*** Records to use ***

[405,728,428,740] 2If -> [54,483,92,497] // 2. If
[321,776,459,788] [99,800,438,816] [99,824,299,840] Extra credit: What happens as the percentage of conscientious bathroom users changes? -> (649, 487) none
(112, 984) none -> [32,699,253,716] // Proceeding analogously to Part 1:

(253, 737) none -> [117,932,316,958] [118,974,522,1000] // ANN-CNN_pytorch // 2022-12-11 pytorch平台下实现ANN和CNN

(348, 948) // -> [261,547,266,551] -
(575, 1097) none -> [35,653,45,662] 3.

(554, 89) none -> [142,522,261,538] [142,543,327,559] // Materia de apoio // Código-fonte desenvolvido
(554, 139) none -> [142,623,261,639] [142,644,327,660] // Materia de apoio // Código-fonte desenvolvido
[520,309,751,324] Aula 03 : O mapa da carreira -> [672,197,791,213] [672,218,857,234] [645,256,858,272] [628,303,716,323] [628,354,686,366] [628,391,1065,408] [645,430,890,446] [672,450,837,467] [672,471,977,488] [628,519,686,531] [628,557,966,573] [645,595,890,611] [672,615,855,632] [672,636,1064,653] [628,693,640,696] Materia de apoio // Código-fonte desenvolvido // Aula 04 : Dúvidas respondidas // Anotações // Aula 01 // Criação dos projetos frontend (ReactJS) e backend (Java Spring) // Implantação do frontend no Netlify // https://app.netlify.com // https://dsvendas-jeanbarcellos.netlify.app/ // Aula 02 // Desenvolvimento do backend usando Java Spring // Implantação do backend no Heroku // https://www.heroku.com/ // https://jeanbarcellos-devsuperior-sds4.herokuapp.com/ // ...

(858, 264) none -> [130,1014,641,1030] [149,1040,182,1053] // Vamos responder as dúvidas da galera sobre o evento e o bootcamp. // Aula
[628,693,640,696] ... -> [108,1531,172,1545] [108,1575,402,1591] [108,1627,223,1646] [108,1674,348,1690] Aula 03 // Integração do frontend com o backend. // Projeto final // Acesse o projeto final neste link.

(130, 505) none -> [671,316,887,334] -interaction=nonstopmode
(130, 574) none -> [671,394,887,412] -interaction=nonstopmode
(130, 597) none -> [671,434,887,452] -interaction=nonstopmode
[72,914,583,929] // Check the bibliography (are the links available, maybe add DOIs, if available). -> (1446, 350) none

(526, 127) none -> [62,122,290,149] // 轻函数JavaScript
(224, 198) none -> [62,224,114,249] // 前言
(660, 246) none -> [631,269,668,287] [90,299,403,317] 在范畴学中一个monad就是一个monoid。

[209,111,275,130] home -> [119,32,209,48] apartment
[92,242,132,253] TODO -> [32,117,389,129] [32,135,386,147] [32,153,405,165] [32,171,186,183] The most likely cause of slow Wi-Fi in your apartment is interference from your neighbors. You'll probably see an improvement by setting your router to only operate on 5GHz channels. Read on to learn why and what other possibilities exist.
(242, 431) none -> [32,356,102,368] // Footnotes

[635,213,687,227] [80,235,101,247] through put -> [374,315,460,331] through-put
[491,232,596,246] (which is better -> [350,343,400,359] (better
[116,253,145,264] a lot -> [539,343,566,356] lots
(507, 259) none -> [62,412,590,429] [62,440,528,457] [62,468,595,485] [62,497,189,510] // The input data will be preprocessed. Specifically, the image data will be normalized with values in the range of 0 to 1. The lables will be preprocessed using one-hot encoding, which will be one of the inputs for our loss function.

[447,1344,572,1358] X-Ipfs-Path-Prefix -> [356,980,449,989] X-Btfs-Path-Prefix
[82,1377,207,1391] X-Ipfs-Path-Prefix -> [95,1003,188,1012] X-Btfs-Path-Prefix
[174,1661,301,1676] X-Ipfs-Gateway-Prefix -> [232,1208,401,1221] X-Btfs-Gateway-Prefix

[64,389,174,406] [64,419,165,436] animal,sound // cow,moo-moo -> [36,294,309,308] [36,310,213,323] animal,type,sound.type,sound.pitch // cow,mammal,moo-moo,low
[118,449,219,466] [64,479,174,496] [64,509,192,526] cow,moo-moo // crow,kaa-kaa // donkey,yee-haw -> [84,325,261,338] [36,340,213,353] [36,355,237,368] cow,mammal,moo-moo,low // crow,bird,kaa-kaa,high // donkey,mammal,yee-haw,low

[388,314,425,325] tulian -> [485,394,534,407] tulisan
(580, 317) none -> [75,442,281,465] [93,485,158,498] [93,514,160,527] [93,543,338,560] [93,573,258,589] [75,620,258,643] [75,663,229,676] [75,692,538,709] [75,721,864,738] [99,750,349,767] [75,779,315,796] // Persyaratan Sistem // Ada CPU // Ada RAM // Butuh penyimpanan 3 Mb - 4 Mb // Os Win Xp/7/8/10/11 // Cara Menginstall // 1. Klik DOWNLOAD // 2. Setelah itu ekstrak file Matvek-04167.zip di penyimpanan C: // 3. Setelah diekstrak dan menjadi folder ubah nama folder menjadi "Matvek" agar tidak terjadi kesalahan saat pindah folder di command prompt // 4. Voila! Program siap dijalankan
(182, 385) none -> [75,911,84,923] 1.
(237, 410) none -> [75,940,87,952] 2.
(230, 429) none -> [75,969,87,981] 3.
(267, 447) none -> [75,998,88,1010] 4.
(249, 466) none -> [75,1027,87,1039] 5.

*** End of Records to use ***

● What is needed
The answer is the lines above between the line holding "[321,776,459,788] [99,800,438,816] [99,824,299,840]" and the line holding "(112, 984) none", inclusive, each written out exactly, and no others.

● Solution to this problem
[321,776,459,788] [99,800,438,816] [99,824,299,840] Extra credit: What happens as the percentage of conscientious bathroom users changes? -> (649, 487) none
(112, 984) none -> [32,699,253,716] // Proceeding analogously to Part 1:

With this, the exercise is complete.